[Input data — start]

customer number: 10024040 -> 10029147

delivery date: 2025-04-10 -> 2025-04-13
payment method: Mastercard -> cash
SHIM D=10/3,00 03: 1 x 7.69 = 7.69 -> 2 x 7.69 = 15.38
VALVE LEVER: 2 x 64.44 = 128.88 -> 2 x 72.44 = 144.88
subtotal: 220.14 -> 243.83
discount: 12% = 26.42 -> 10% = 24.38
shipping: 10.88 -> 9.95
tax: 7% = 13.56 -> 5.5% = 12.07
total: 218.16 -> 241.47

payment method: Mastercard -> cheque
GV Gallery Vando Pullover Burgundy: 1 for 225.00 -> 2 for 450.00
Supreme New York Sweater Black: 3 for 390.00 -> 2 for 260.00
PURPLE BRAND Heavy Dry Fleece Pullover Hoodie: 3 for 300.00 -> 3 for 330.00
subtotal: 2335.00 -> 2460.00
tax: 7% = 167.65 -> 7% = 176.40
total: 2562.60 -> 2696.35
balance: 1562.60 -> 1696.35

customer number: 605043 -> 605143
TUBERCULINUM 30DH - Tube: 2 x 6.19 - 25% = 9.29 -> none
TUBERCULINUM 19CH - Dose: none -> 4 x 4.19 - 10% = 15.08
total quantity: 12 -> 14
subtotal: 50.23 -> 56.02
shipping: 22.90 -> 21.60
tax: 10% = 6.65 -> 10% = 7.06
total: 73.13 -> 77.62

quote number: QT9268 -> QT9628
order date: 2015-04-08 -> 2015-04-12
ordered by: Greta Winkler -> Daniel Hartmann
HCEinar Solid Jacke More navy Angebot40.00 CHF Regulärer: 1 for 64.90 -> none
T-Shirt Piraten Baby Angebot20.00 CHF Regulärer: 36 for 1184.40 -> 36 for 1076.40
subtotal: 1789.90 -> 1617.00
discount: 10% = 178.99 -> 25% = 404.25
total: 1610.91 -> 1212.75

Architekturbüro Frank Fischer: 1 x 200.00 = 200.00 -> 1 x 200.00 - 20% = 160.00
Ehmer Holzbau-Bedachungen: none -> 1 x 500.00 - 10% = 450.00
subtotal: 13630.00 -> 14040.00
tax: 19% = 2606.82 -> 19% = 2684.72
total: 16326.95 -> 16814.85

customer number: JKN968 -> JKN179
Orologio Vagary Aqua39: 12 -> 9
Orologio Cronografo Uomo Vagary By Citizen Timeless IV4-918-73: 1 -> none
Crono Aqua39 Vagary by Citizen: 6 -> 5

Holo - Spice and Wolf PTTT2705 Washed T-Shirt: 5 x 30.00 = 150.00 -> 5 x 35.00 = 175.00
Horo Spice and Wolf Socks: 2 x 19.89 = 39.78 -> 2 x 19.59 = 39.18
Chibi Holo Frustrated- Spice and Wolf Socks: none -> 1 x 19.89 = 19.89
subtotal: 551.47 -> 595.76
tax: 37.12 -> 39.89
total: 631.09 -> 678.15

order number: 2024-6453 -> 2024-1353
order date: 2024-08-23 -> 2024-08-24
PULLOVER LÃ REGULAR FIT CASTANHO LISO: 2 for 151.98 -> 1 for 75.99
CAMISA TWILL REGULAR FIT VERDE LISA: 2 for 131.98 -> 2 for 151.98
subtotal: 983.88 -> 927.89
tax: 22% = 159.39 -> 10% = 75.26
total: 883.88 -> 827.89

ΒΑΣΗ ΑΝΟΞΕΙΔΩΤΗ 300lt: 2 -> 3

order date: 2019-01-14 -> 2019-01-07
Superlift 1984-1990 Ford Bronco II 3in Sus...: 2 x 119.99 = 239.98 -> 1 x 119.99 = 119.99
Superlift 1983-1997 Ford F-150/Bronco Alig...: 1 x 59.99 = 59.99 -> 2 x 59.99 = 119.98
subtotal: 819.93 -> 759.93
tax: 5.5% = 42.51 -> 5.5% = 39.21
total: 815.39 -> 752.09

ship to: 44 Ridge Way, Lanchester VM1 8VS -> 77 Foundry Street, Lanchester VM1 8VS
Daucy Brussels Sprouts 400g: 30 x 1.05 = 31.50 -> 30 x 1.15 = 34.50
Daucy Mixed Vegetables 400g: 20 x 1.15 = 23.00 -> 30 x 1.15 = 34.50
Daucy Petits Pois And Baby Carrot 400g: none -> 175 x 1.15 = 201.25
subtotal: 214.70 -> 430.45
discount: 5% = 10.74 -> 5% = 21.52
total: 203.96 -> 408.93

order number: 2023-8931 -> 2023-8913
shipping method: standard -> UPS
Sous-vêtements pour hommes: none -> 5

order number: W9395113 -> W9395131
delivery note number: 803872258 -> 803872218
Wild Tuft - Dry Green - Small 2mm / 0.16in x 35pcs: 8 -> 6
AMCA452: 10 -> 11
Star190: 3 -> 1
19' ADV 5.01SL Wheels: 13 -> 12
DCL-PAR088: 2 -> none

[Input data — finish]

### How to complete this task
Retype the entries above exactly, but only from the line containing "total: 1610.91 -> 1212.75" through the line containing "Crono Aqua39 Vagary by Citizen: 6 -> 5", both included.

### Answer box
total: 1610.91 -> 1212.75

Architekturbüro Frank Fischer: 1 x 200.00 = 200.00 -> 1 x 200.00 - 20% = 160.00
Ehmer Holzbau-Bedachungen: none -> 1 x 500.00 - 10% = 450.00
subtotal: 13630.00 -> 14040.00
tax: 19% = 2606.82 -> 19% = 2684.72
total: 16326.95 -> 16814.85

customer number: JKN968 -> JKN179
Orologio Vagary Aqua39: 12 -> 9
Orologio Cronografo Uomo Vagary By Citizen Timeless IV4-918-73: 1 -> none
Crono Aqua39 Vagary by Citizen: 6 -> 5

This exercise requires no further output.